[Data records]
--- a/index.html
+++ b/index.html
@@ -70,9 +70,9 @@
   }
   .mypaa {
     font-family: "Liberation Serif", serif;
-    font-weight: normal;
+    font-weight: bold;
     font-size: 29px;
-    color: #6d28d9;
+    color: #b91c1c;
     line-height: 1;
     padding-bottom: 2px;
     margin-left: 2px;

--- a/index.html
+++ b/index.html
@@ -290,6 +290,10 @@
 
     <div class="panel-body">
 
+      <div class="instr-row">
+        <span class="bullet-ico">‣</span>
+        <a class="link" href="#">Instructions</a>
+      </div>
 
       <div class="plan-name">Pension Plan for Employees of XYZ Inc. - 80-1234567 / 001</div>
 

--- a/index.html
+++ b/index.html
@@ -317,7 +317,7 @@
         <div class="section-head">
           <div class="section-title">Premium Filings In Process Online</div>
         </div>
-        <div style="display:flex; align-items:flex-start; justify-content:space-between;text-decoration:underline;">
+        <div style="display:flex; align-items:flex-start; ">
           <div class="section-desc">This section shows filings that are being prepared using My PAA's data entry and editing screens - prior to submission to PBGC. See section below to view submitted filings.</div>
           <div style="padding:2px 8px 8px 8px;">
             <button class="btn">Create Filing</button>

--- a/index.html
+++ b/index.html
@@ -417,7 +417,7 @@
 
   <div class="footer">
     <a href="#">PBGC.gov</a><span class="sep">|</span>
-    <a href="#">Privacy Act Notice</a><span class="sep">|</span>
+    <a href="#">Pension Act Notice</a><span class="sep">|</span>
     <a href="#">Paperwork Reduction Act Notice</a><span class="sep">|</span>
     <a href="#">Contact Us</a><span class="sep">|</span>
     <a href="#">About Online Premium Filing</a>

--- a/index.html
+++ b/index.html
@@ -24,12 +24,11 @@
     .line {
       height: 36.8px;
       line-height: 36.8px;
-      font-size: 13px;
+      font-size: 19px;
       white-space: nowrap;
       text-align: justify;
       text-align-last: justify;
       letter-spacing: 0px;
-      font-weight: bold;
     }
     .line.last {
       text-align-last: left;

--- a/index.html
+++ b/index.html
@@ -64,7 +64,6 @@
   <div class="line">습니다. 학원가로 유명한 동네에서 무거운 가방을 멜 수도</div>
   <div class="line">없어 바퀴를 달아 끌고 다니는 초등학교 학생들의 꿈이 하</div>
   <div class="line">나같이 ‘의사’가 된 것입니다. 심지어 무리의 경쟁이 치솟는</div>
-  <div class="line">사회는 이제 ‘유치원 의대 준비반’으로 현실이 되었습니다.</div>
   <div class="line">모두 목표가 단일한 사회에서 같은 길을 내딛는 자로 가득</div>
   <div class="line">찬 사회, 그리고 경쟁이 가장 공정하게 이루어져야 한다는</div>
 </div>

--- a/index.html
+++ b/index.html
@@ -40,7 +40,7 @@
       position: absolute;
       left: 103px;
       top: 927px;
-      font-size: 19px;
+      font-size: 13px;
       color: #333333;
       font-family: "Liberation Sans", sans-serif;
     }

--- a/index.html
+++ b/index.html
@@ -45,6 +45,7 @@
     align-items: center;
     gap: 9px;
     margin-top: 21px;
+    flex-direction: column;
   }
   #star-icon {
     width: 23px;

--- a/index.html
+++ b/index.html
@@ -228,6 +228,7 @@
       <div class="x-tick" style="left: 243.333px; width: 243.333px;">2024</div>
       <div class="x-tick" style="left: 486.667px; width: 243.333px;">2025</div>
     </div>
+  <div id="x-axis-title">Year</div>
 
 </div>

§ EXERCISE DIRECTIONS
Emit the records above again, exactly, with no line skipped.

§ WRITTEN SOLUTION
--- a/index.html
+++ b/index.html
@@ -70,9 +70,9 @@
   }
   .mypaa {
     font-family: "Liberation Serif", serif;
-    font-weight: normal;
+    font-weight: bold;
     font-size: 29px;
-    color: #6d28d9;
+    color: #b91c1c;
     line-height: 1;
     padding-bottom: 2px;
     margin-left: 2px;

--- a/index.html
+++ b/index.html
@@ -290,6 +290,10 @@
 
     <div class="panel-body">
 
+      <div class="instr-row">
+        <span class="bullet-ico">‣</span>
+        <a class="link" href="#">Instructions</a>
+      </div>
 
       <div class="plan-name">Pension Plan for Employees of XYZ Inc. - 80-1234567 / 001</div>
 

--- a/index.html
+++ b/index.html
@@ -317,7 +317,7 @@
         <div class="section-head">
           <div class="section-title">Premium Filings In Process Online</div>
         </div>
-        <div style="display:flex; align-items:flex-start; justify-content:space-between;text-decoration:underline;">
+        <div style="display:flex; align-items:flex-start; ">
           <div class="section-desc">This section shows filings that are being prepared using My PAA's data entry and editing screens - prior to submission to PBGC. See section below to view submitted filings.</div>
           <div style="padding:2px 8px 8px 8px;">
             <button class="btn">Create Filing</button>

--- a/index.html
+++ b/index.html
@@ -417,7 +417,7 @@
 
   <div class="footer">
     <a href="#">PBGC.gov</a><span class="sep">|</span>
-    <a href="#">Privacy Act Notice</a><span class="sep">|</span>
+    <a href="#">Pension Act Notice</a><span class="sep">|</span>
     <a href="#">Paperwork Reduction Act Notice</a><span class="sep">|</span>
     <a href="#">Contact Us</a><span class="sep">|</span>
     <a href="#">About Online Premium Filing</a>

--- a/index.html
+++ b/index.html
@@ -24,12 +24,11 @@
     .line {
       height: 36.8px;
       line-height: 36.8px;
-      font-size: 13px;
+      font-size: 19px;
       white-space: nowrap;
       text-align: justify;
       text-align-last: justify;
       letter-spacing: 0px;
-      font-weight: bold;
     }
     .line.last {
       text-align-last: left;

--- a/index.html
+++ b/index.html
@@ -64,7 +64,6 @@
   <div class="line">습니다. 학원가로 유명한 동네에서 무거운 가방을 멜 수도</div>
   <div class="line">없어 바퀴를 달아 끌고 다니는 초등학교 학생들의 꿈이 하</div>
   <div class="line">나같이 ‘의사’가 된 것입니다. 심지어 무리의 경쟁이 치솟는</div>
-  <div class="line">사회는 이제 ‘유치원 의대 준비반’으로 현실이 되었습니다.</div>
   <div class="line">모두 목표가 단일한 사회에서 같은 길을 내딛는 자로 가득</div>
   <div class="line">찬 사회, 그리고 경쟁이 가장 공정하게 이루어져야 한다는</div>
 </div>

--- a/index.html
+++ b/index.html
@@ -40,7 +40,7 @@
       position: absolute;
       left: 103px;
       top: 927px;
-      font-size: 19px;
+      font-size: 13px;
       color: #333333;
       font-family: "Liberation Sans", sans-serif;
     }

--- a/index.html
+++ b/index.html
@@ -45,6 +45,7 @@
     align-items: center;
     gap: 9px;
     margin-top: 21px;
+    flex-direction: column;
   }
   #star-icon {
     width: 23px;

--- a/index.html
+++ b/index.html
@@ -228,6 +228,7 @@
       <div class="x-tick" style="left: 243.333px; width: 243.333px;">2024</div>
       <div class="x-tick" style="left: 486.667px; width: 243.333px;">2025</div>
     </div>
+  <div id="x-axis-title">Year</div>
 
 </div>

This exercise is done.